*TASK*
A word-for-word copy of the lines from the one holding "payment method: Visa -> Apple Pay" through the final line of the records below is the only output asked for.
───── INPUT
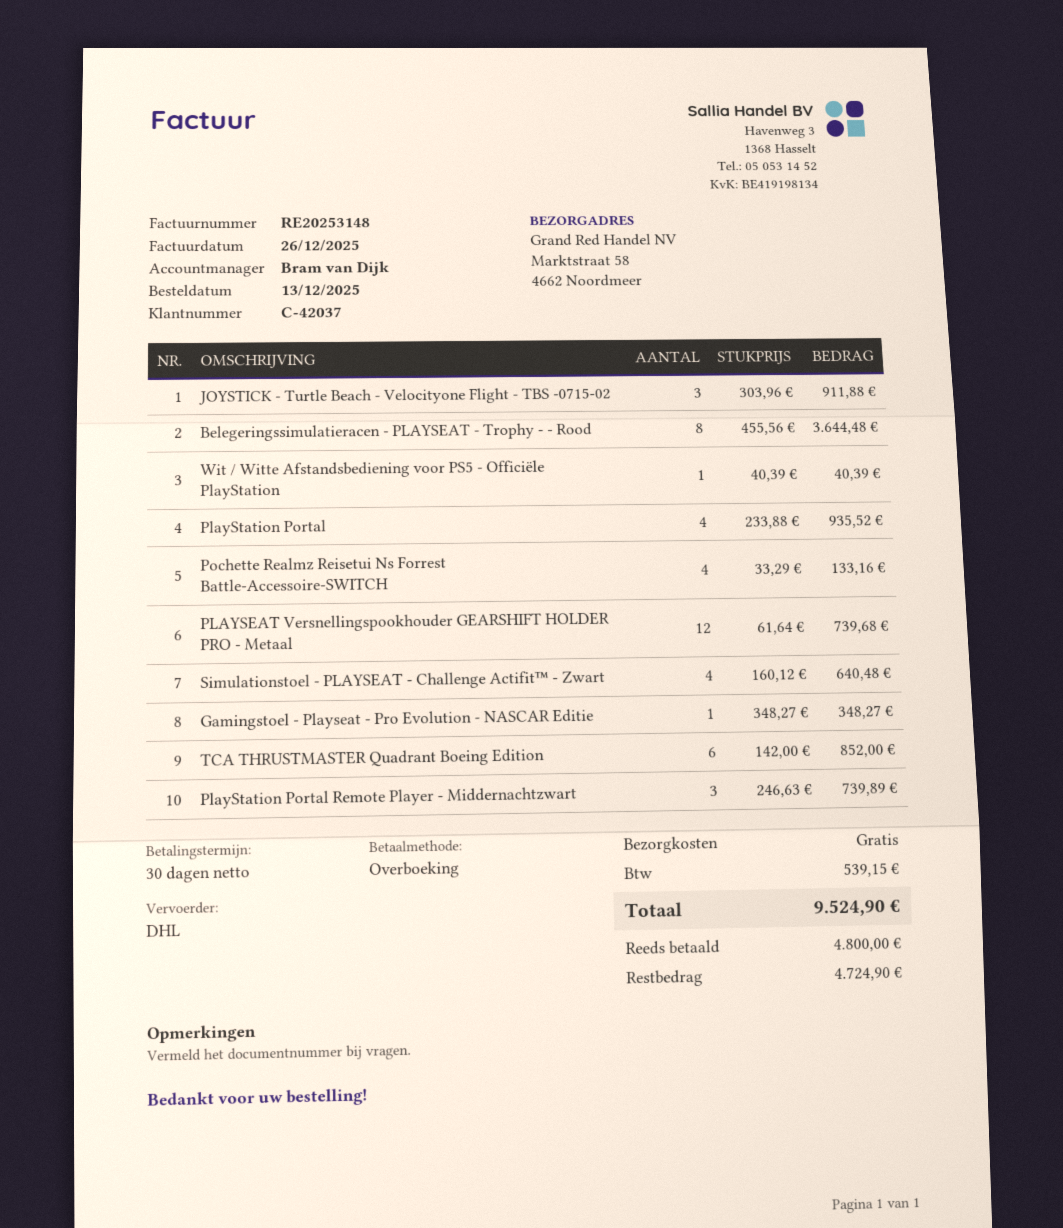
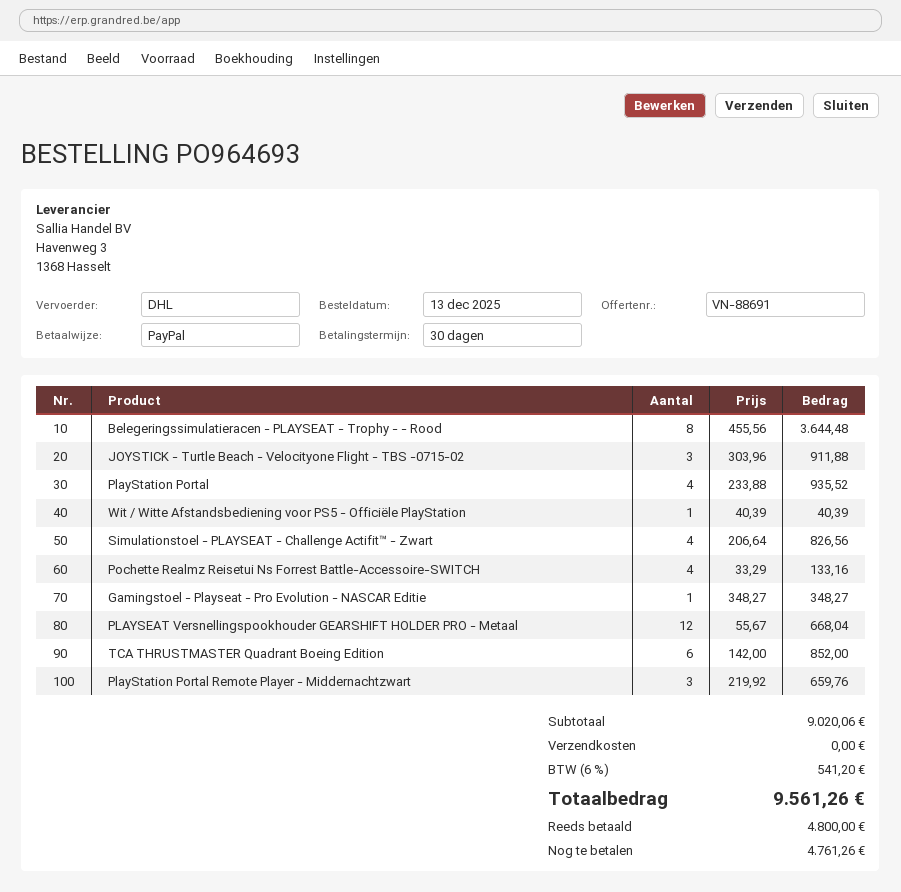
payment method: bank transfer -> PayPal
PLAYSEAT Versnellingspookhouder GEARSHIFT HOLDER PRO - Metaal: 12 x 61.64 = 739.68 -> 12 x 55.67 = 668.04
Simulationstoel - PLAYSEAT - Challenge Actifit™ - Zwart: 4 x 160.12 = 640.48 -> 4 x 206.64 = 826.56
PlayStation Portal Remote Player - Middernachtzwart: 3 x 246.63 = 739.89 -> 3 x 219.92 = 659.76
tax: 539.15 -> 541.20
total: 9524.90 -> 9561.26
balance: 4724.90 -> 4761.26

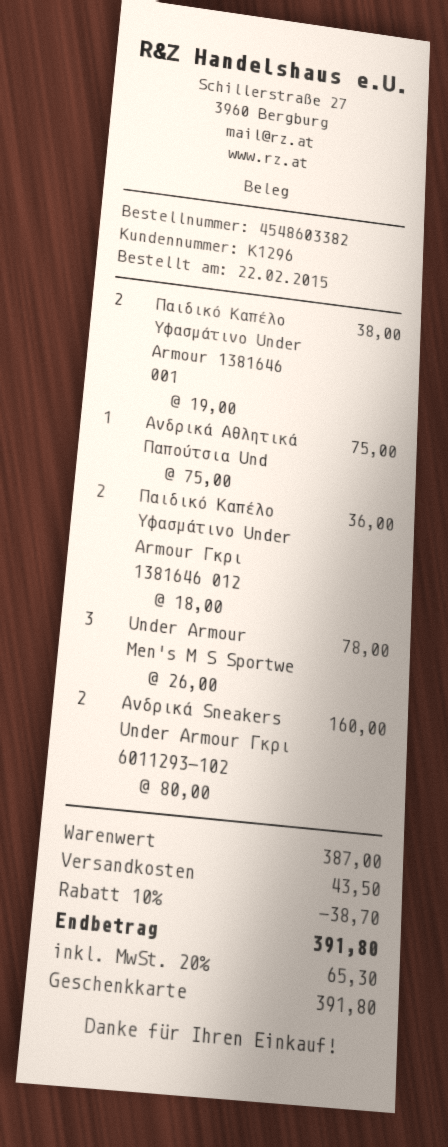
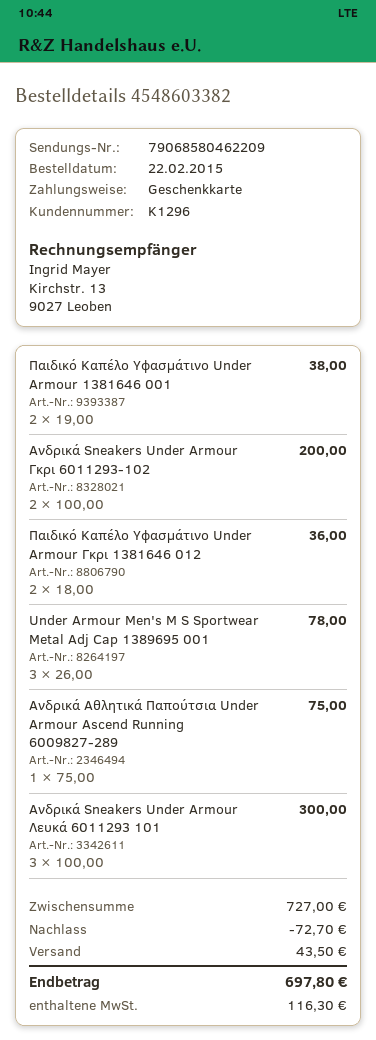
Ανδρικά Sneakers Under Armour Γκρι 6011293-102: 2 x 80.00 = 160.00 -> 2 x 100.00 = 200.00
Ανδρικά Sneakers Under Armour Λευκά 6011293 101: none -> 3 x 100.00 = 300.00
subtotal: 387.00 -> 727.00
discount: 38.70 -> 72.70
tax: 65.30 -> 116.30
total: 391.80 -> 697.80

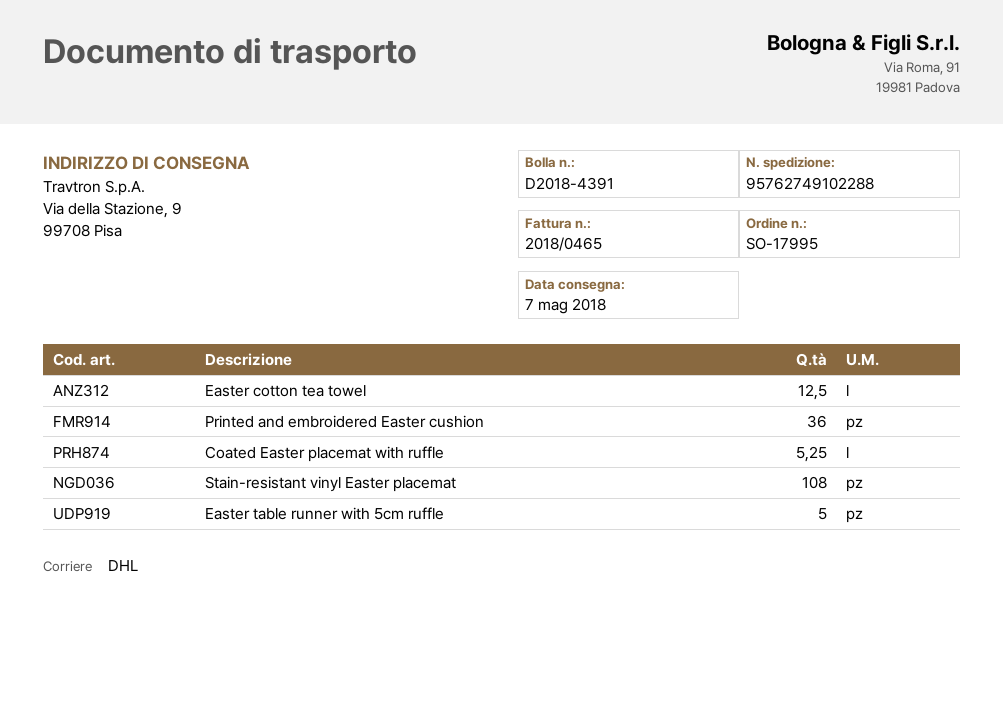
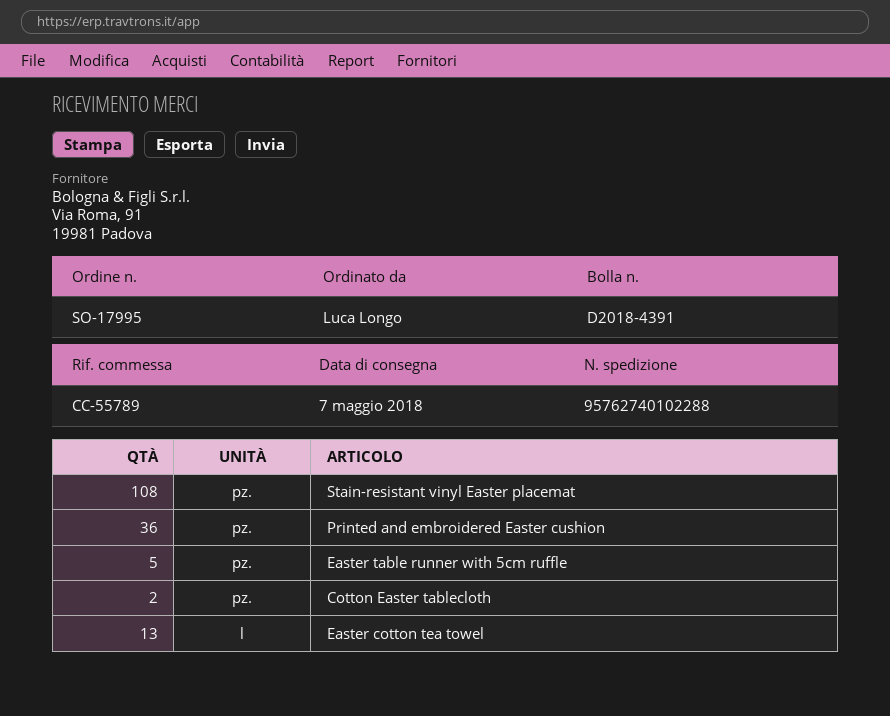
tracking number: 95762749102288 -> 95762740102288
Easter cotton tea towel: 12.5 -> 13
Coated Easter placemat with ruffle: 5.25 -> none
Cotton Easter tablecloth: none -> 2

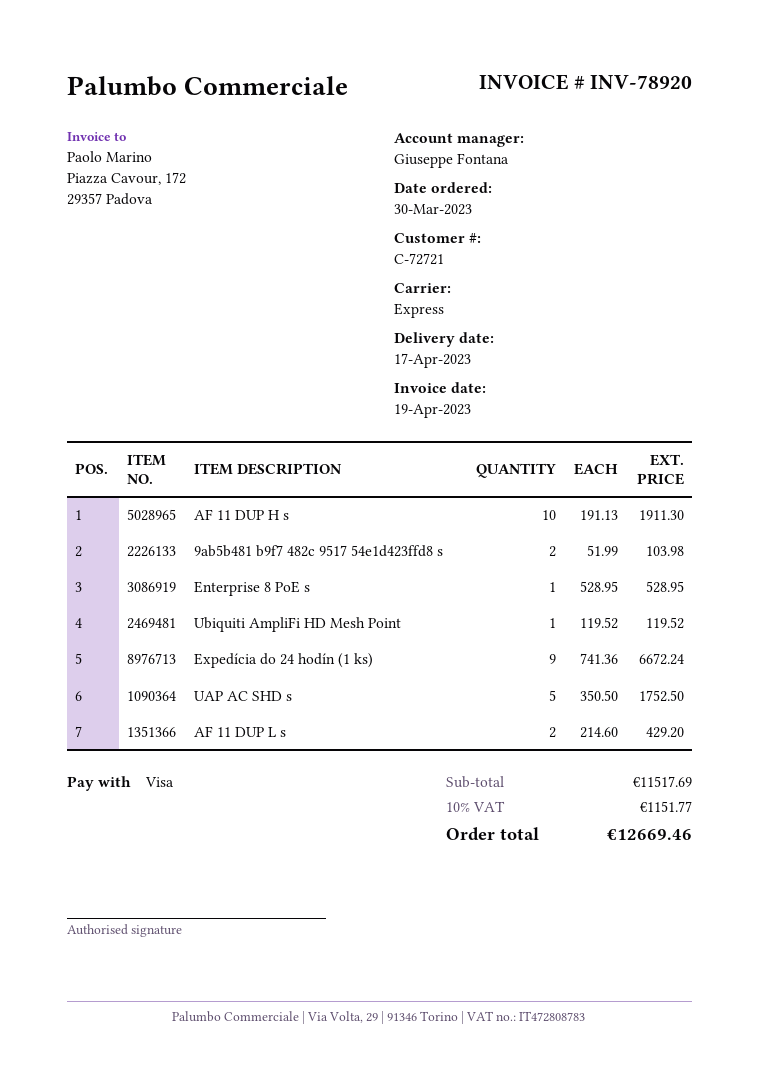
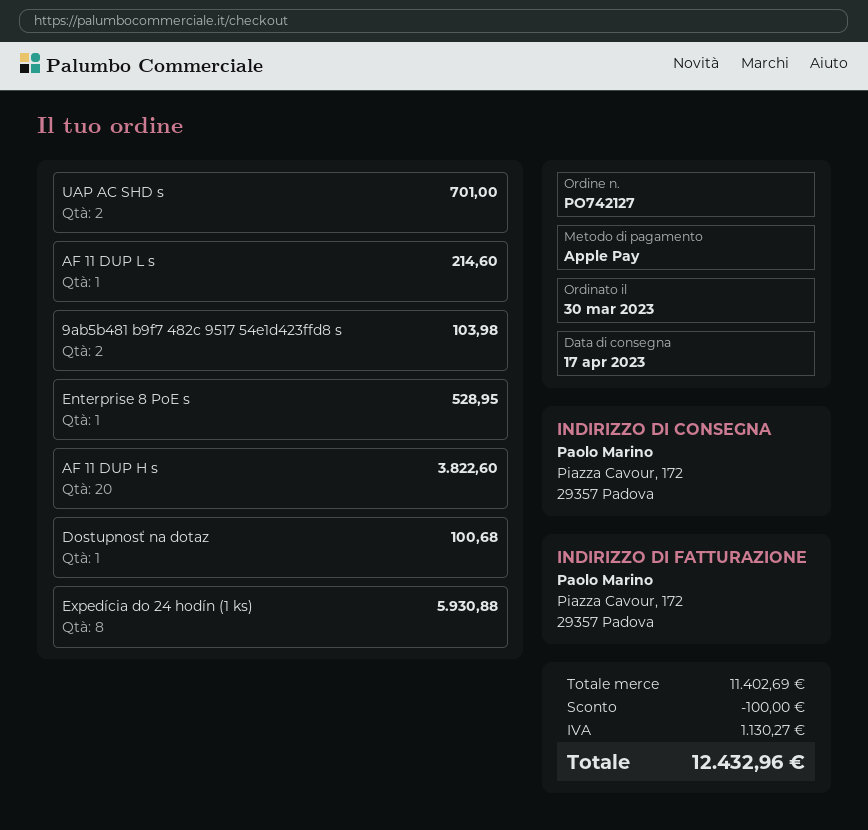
payment method: Visa -> Apple Pay
AF 11 DUP H s: 10 for 1911.30 -> 20 for 3822.60
Ubiquiti AmpliFi HD Mesh Point: 1 for 119.52 -> none
Expedícia do 24 hodín (1 ks): 9 for 6672.24 -> 8 for 5930.88
UAP AC SHD s: 5 for 1752.50 -> 2 for 701.00
AF 11 DUP L s: 2 for 429.20 -> 1 for 214.60
Dostupnosť na dotaz: none -> 1 for 100.68
subtotal: 11517.69 -> 11402.69
discount: none -> 100.00
tax: 1151.77 -> 1130.27
total: 12669.46 -> 12432.96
──────────
*YOUR RESPONSE*
payment method: Visa -> Apple Pay
AF 11 DUP H s: 10 for 1911.30 -> 20 for 3822.60
Ubiquiti AmpliFi HD Mesh Point: 1 for 119.52 -> none
Expedícia do 24 hodín (1 ks): 9 for 6672.24 -> 8 for 5930.88
UAP AC SHD s: 5 for 1752.50 -> 2 for 701.00
AF 11 DUP L s: 2 for 429.20 -> 1 for 214.60
Dostupnosť na dotaz: none -> 1 for 100.68
subtotal: 11517.69 -> 11402.69
discount: none -> 100.00
tax: 1151.77 -> 1130.27
total: 12669.46 -> 12432.96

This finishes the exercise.